Written by: Scott Garoupa

Drug & Alcohol Policies, Cannabis Testing, and Employee Privacy Rights

Substance Use Policies, and alcohol/drug testing as part of those policies, are increasingly common in workplaces. These policies must balance an employee’s right to privacy with an employer’s obligation to maintain a safe working environment. With the legalization of cannabis, workplaces have had to grapple with the application of these policies in the absence of clear scientific evidence linking testing standards to impairment.
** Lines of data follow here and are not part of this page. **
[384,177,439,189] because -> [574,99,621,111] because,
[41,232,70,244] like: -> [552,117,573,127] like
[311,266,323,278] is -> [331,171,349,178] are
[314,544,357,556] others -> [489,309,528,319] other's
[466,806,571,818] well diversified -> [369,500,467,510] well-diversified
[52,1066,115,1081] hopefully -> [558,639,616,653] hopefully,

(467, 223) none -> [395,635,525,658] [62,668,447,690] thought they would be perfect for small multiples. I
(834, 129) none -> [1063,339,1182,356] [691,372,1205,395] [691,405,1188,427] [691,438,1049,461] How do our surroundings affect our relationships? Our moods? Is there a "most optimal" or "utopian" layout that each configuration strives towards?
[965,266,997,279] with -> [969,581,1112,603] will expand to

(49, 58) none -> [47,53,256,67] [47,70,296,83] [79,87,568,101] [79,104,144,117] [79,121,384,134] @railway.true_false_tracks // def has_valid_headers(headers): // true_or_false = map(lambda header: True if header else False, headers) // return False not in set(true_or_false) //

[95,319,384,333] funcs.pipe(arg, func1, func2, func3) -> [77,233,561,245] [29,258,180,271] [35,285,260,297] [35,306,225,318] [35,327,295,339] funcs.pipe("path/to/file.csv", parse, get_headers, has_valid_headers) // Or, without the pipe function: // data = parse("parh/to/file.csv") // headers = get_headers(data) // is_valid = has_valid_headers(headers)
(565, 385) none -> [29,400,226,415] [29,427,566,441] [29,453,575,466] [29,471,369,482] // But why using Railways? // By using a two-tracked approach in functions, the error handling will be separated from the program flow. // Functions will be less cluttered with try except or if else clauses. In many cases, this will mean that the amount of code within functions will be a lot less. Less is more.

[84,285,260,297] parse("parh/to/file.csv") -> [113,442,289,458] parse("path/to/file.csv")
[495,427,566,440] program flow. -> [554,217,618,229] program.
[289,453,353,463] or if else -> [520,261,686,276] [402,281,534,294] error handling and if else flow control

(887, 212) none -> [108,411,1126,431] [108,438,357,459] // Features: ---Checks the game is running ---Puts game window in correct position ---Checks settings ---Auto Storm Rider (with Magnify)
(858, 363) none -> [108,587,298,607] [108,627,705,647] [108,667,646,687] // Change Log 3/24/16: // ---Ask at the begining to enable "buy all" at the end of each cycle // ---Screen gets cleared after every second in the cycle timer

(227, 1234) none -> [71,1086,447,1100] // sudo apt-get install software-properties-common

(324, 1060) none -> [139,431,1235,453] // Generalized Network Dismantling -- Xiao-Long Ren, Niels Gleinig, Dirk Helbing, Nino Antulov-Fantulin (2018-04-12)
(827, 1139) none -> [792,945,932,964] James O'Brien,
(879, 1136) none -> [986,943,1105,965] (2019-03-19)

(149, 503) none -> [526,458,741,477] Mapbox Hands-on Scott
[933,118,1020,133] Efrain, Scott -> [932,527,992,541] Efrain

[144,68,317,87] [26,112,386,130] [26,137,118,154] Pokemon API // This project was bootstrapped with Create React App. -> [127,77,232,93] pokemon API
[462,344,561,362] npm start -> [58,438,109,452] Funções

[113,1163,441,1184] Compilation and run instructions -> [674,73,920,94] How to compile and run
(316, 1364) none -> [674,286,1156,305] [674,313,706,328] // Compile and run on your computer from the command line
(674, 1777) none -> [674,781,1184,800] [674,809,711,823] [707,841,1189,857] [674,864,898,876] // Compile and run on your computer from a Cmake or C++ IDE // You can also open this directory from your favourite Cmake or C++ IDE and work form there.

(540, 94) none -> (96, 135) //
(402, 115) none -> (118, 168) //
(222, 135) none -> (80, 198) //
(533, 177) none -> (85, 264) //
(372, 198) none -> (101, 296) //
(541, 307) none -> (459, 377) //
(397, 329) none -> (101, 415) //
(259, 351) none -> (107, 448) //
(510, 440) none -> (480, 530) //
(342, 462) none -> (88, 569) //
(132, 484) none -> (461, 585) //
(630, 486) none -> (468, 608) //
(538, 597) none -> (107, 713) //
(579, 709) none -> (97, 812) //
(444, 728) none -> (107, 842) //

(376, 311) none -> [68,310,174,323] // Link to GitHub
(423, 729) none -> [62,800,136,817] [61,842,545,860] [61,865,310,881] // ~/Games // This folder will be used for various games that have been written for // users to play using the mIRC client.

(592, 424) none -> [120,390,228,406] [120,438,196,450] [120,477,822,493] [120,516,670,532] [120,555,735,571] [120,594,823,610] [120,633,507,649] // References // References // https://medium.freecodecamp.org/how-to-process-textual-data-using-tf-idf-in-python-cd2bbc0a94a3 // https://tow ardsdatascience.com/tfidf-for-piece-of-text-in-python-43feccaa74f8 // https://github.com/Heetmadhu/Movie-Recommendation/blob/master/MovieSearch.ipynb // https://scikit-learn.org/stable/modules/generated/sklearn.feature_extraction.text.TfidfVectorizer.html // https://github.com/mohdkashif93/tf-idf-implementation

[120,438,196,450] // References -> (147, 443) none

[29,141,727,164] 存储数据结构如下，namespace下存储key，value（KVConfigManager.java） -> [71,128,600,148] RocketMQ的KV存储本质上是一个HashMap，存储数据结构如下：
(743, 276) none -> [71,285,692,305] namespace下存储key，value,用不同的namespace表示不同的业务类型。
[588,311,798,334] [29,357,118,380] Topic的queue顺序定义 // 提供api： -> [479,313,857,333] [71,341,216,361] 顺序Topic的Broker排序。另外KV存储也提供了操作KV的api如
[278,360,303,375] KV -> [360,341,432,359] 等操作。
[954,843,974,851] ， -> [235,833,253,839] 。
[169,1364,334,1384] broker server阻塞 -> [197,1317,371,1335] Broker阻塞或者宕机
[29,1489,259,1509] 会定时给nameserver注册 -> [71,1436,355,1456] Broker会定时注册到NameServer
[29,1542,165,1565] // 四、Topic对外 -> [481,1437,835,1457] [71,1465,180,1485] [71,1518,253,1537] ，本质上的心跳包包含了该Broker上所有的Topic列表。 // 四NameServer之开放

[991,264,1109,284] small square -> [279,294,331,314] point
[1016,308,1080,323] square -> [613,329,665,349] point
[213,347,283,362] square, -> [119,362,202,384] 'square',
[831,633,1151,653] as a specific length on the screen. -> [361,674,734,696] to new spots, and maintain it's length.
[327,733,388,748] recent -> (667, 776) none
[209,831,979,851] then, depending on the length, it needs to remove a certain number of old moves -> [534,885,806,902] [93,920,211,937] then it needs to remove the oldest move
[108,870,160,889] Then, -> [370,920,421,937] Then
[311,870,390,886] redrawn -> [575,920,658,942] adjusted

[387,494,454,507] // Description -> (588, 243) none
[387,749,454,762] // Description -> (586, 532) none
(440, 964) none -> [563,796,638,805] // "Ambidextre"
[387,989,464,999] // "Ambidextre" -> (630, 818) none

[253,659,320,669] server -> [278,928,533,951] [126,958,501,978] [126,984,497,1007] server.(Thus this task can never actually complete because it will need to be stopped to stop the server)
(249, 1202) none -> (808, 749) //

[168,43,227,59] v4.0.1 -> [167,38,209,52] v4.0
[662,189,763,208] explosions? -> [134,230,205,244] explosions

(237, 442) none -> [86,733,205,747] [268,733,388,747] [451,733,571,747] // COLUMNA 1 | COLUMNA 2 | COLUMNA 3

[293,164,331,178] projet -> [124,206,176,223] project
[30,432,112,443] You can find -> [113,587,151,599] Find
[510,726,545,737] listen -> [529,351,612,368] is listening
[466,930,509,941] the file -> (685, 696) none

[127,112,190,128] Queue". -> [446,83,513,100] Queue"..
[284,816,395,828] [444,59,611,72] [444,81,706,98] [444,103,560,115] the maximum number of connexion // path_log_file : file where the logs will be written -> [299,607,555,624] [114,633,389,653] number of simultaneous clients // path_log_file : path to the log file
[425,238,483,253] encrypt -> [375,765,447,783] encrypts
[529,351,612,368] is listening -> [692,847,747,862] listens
In a recent success, Moore Edgar Lyster LLP’s Tamara Ramusovic and Daniel McBain helped to clarify the law in this area and confirm that employee privacy rights must be given due weight when an employer applies its substance use policy.

In Vancouver Shipyards Co. Ltd. -and- Marine Shipbuilders, Local 506, the primary issue was whether the Employer was justified in requiring as a condition of return to work that the Grievor agree to attend an Independent Medical Examination (IME) with an employer-selected physician, and submit to random drug testing over the course of 12 months, in addition to the imposition of a 10-day suspension.

Following an incident at the workplace, the Employer required the Grievor submit to drug and alcohol testing, pursuant to its 2018 Substance Use Policy (the “Policy”), in forms of a breathalyzer, urine sample, and oral fluid sample. In a prior decision, the arbitrator determined that the Employer was justified in requiring testing, as impairment was a reasonable line of inquiry in the circumstances.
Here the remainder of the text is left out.